**PROBLEM:** An exact reproduction of the lines from the one with "2. In the Name" to the end of the data below is required. No other lines may be included.

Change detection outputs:
=== Section Start ===
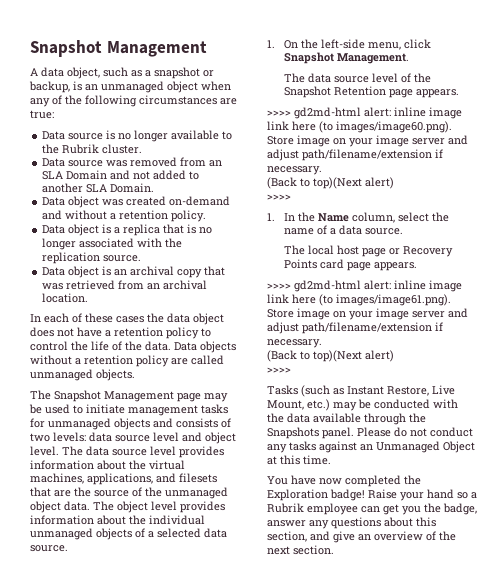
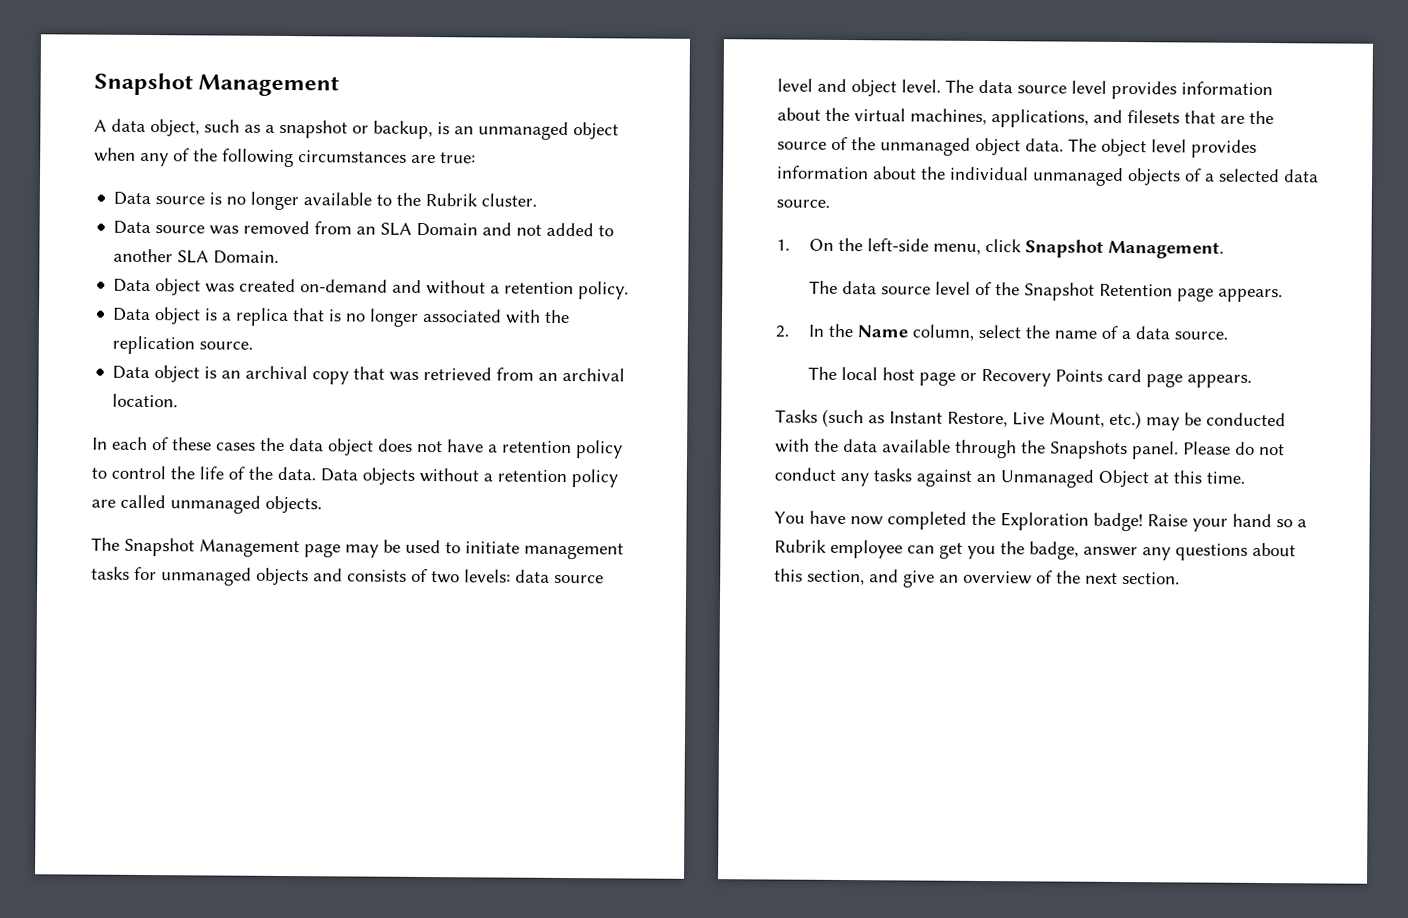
- >>>> gd2md-html alert: inline image link here (to images/image60.png). Store image on your image server and adjust path/filename/extension if necessary.
- (Back to top)(Next alert)
- >>>>
- 1. In the Name column, select the name of a data source.
+ 2. In the Name column, select the name of a data source.
- >>>> gd2md-html alert: inline image link here (to images/image61.png). Store image on your image server and adjust path/filename/extension if necessary.
- (Back to top)(Next alert)
- >>>>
=== Section End ===
**SOLUTION TO THE PROBLEM:**
+ 2. In the Name column, select the name of a data source.
- >>>> gd2md-html alert: inline image link here (to images/image61.png). Store image on your image server and adjust path/filename/extension if necessary.
- (Back to top)(Next alert)
- >>>>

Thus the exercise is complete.